The Well of Malevolent Evil, by Bananamondaes.
“They all knew it was there. The well of Malevolent Evil. All the villagers steered clear of it. The local birds refused to perch on it. Flowers refused to grow near it. And yet, there it stood, in the midst of the Darewood common, a mere stone’s throw from the bakers, a hop skip and jump to Jim’s useful shop of odds and sods. There it was. Defiant in the daisies of Darewood common. The well of Malevolent Evil.
If anything went wrong in the village, if you got a flat tire, or it rained too much or the bread didn’t rise, everyone said it was due to the well of malevolent evil.
It had been pronounced evil some time in the 17th century and no one had thought to question it. All except, Felicity Featherby.
Felicity was not afraid of wells and not even a bit of afraid of evil. In fact, she was the antithesis of evil. She lived in the rectory cottage with her mum the Revered Featherby. She sang in the choir and did good deeds every Sunday. She read romantic novels and loved grey rainy days and made her mum smile when she was sad. Every day on the way to school she would walk right past the well and the barbed wire that surrounded it, whistling her favourite tune, “Wouldn’t it be Nice” by the Beach Boys.
One day in English class, Mrs Tingle set Felicity and her classmates an assignment.
“Write an essay about something in the village to present back to the rest of the class next week,” said Mrs Tingle adjusting her enormous glasses.
Everyone started talking excitedly amongst themselves about what to write about. The boys were fighting over who should write about Derek, Darewood’s policeman who thought he was Clint Eastwood and wore cowboy boots under his police uniform.
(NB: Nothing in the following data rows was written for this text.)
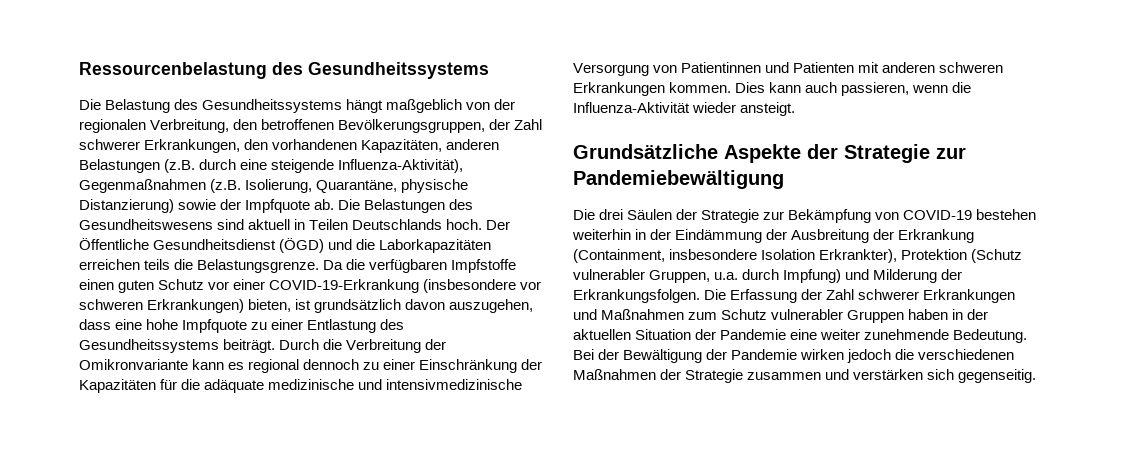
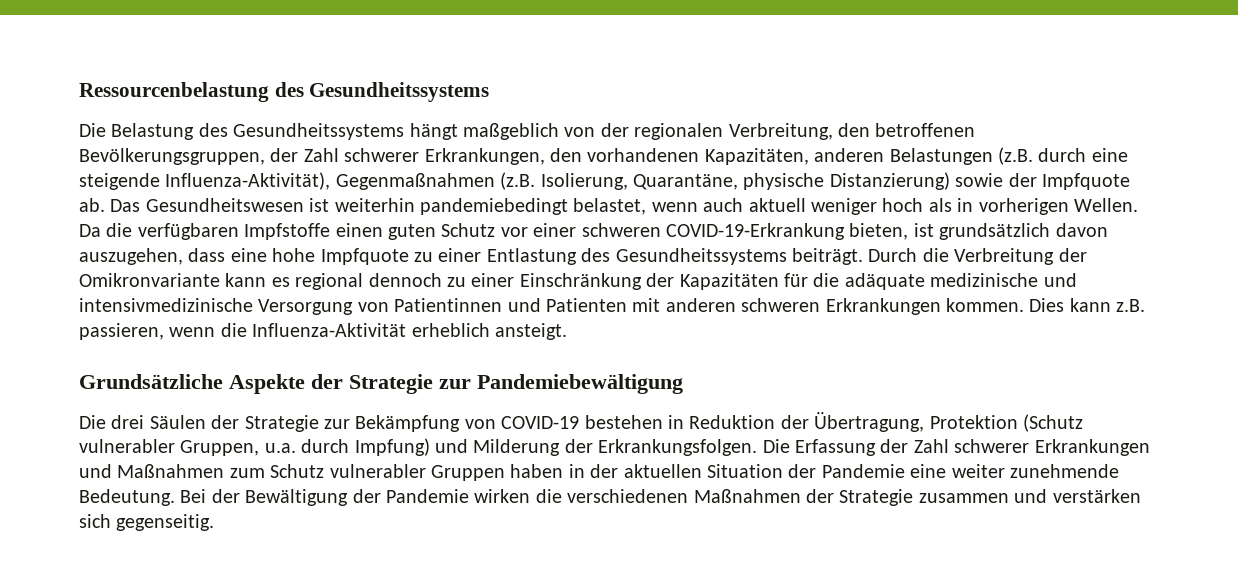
- Die Belastungen des Gesundheitswesens sind aktuell in Teilen Deutschlands hoch. Der Öffentliche Gesundheitsdienst (ÖGD) und die Laborkapazitäten erreichen teils die Belastungsgrenze.
+ Das Gesundheitswesen ist weiterhin pandemiebedingt belastet, wenn auch aktuell weniger hoch als in vorherigen Wellen.
- Da die verfügbaren Impfstoffe einen guten Schutz vor einer COVID-19-Erkrankung (insbesondere vor schweren Erkrankungen) bieten, ist grundsätzlich davon auszugehen, dass eine hohe Impfquote zu einer Entlastung des Gesundheitssystems beiträgt.
+ Da die verfügbaren Impfstoffe einen guten Schutz vor einer schweren COVID-19-Erkrankung bieten, ist grundsätzlich davon auszugehen, dass eine hohe Impfquote zu einer Entlastung des Gesundheitssystems beiträgt.
- Dies kann auch passieren, wenn die Influenza-Aktivität wieder ansteigt.
+ Dies kann z.B. passieren, wenn die Influenza-Aktivität erheblich ansteigt.
- Die drei Säulen der Strategie zur Bekämpfung von COVID-19 bestehen weiterhin in der Eindämmung der Ausbreitung der Erkrankung (Containment, insbesondere Isolation Erkrankter), Protektion (Schutz vulnerabler Gruppen, u.a. durch Impfung) und Milderung der Erkrankungsfolgen.
+ Die drei Säulen der Strategie zur Bekämpfung von COVID-19 bestehen in Reduktion der Übertragung, Protektion (Schutz vulnerabler Gruppen, u.a. durch Impfung) und Milderung der Erkrankungsfolgen.
- Bei der Bewältigung der Pandemie wirken jedoch die verschiedenen Maßnahmen der Strategie zusammen und verstärken sich gegenseitig.
+ Bei der Bewältigung der Pandemie wirken die verschiedenen Maßnahmen der Strategie zusammen und verstärken sich gegenseitig.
The girls were torn between writing about the village’s talent show or who the most good looking boy was and why. Felicity, however, looked out the window to the well. There was nothing else she wanted to write about but the mysterious well.
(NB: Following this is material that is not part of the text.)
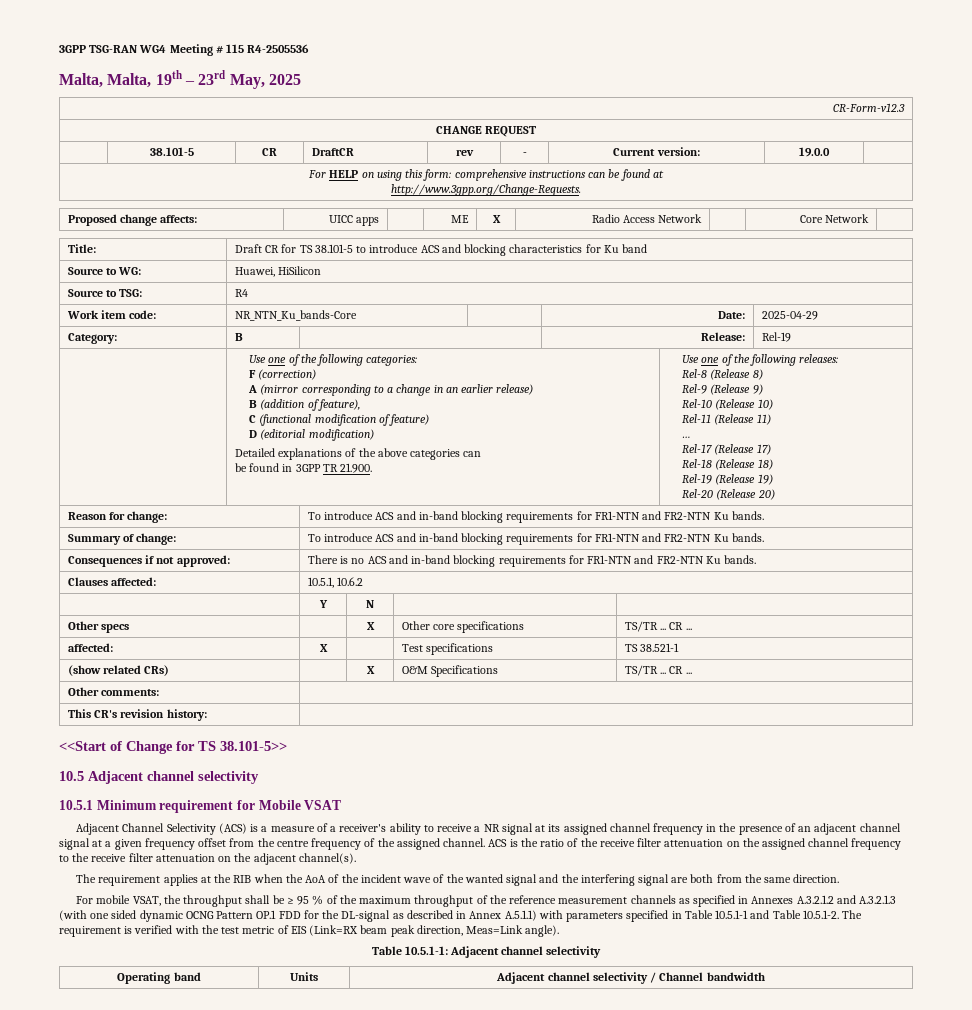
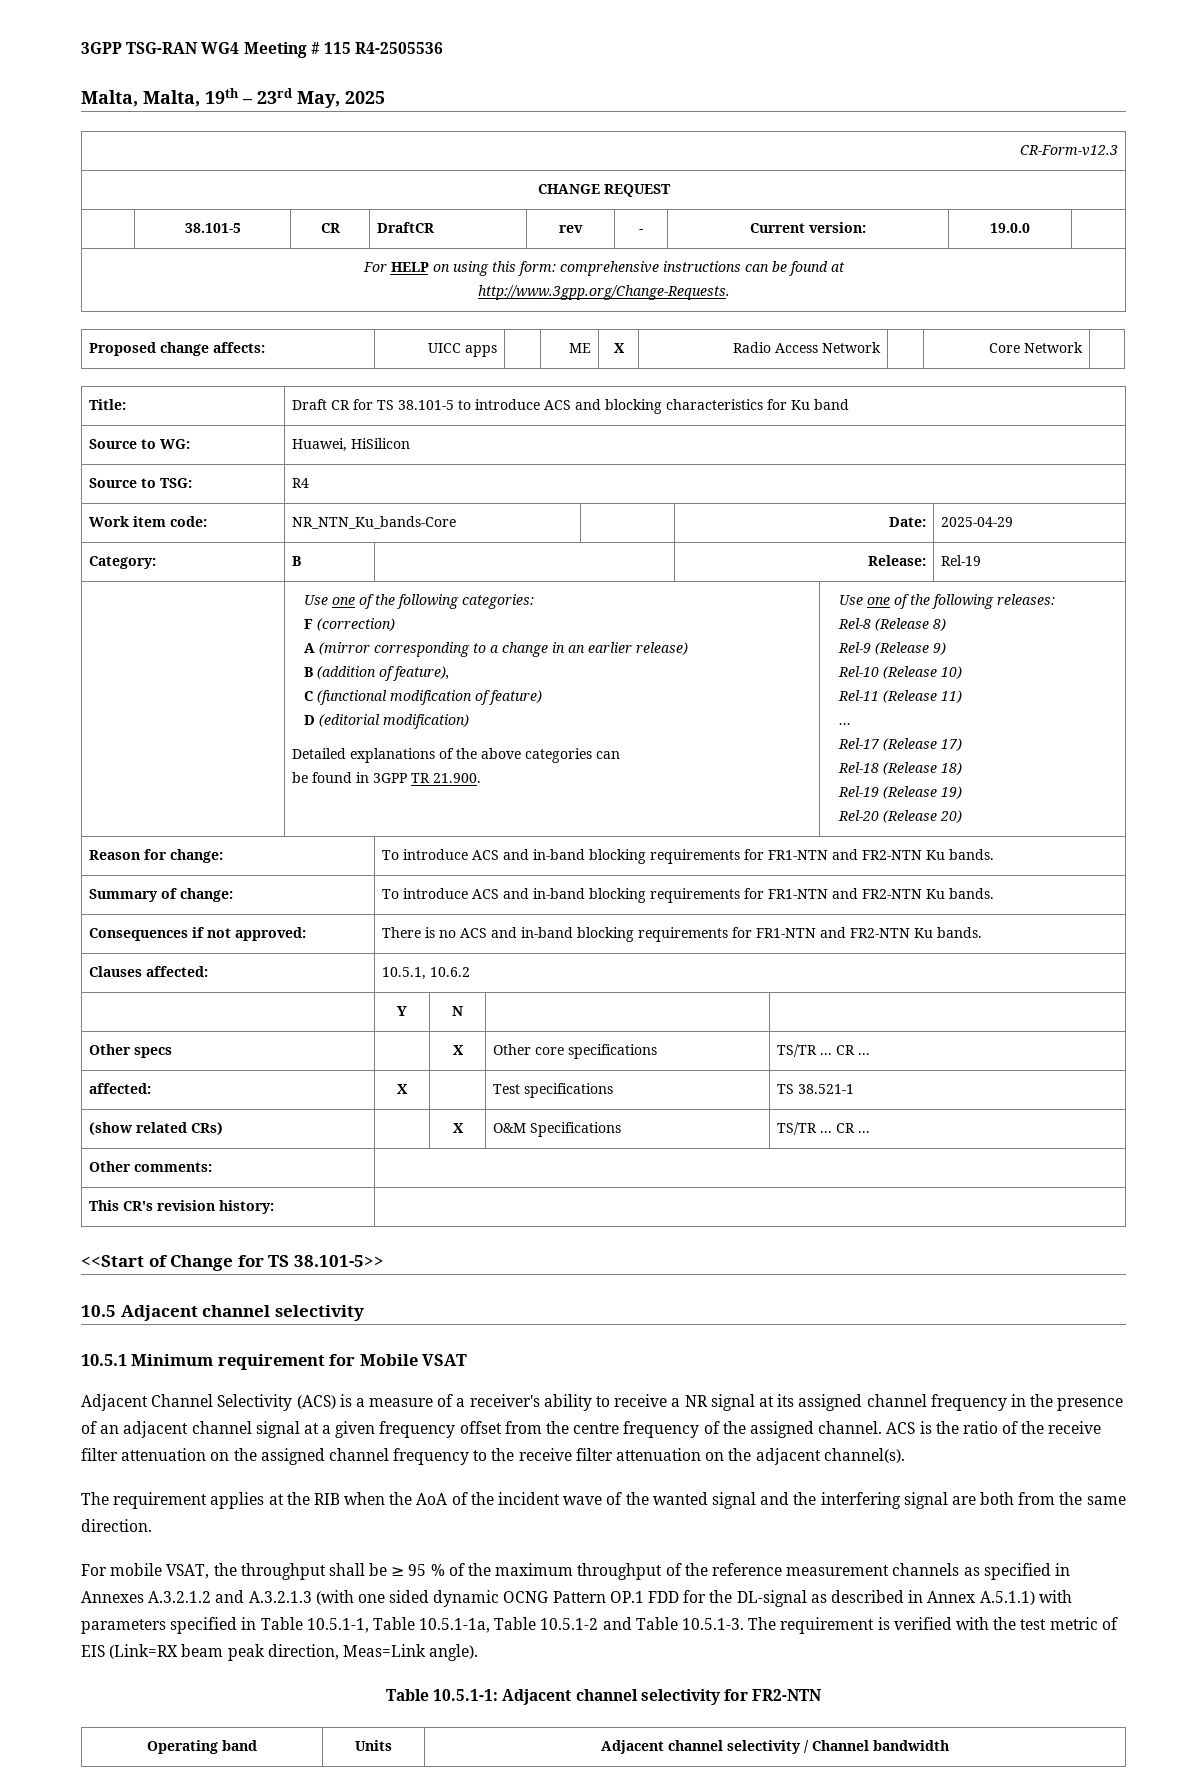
- For mobile VSAT, the throughput shall be ≥ 95 % of the maximum throughput of the reference measurement channels as specified in Annexes A.3.2.1.2 and A.3.2.1.3 (with one sided dynamic OCNG Pattern OP.1 FDD for the DL-signal as described in Annex A.5.1.1) with parameters specified in Table 10.5.1-1 and Table 10.5.1-2. The requirement is verified with the test metric of EIS (Link=RX beam peak direction, Meas=Link angle).
+ For mobile VSAT, the throughput shall be ≥ 95 % of the maximum throughput of the reference measurement channels as specified in Annexes A.3.2.1.2 and A.3.2.1.3 (with one sided dynamic OCNG Pattern OP.1 FDD for the DL-signal as described in Annex A.5.1.1) with parameters specified in Table 10.5.1-1, Table 10.5.1-1a, Table 10.5.1-2 and Table 10.5.1-3. The requirement is verified with the test metric of EIS (Link=RX beam peak direction, Meas=Link angle).
- Table 10.5.1-1: Adjacent channel selectivity
+ Table 10.5.1-1: Adjacent channel selectivity for FR2-NTN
The next day was Saturday, so Felicity took her notebook and marched up to the well. She studied it, she drew it, she made a crayon rubbing of its stone sides. Then plucking up all her courage she stared right over the side into the heart of the well. It was pitch black. She threw a penny into it to see how long it would take to splosh.
“Hmmm,” said Felicity.
“You sound disappointed,” said the well.
“I am rather,” Felicity replied.
“Do tell me why?”
“I was expecting something more.”
“Everyone always does,” said the well, sadly. “Would you have liked black smoke or a noxious gas, or perhaps a swirling vortex of insanity.”
“That seems a bit show-offy. I’m Felicity.”
“I’m writing my presentation on you.”
There was a long pause. The well was taken a-back. Although it didn’t show it.
“Would you like to sit on my side? I can hear you better then.”
Felicity perched on the well, her back to its wooden beans.
“Why are you writing about me?”
“Because they say you are a well of malevolent evil.”
“I see,” said the well. “And do you also think I am a well of malevolent evil?”
“I don’t really judge people or wells. Plus I don’t think anyone can be pure evil.”
“How old are you Felicity?”
“Thirteen, nearly fourteen.”
“You sound wise beyond your years.”
“I don’t really know what that means,” replied Felicity.
“It means that your soul has been recycled many times. You have been in this world many times.”
“Oh,” said Felicity. She didn’t know whether that was a good thing or not.
“Can I ask you some personal questions?”
“I like you immensely Felicity. Yes, you may ask me some personal questions.”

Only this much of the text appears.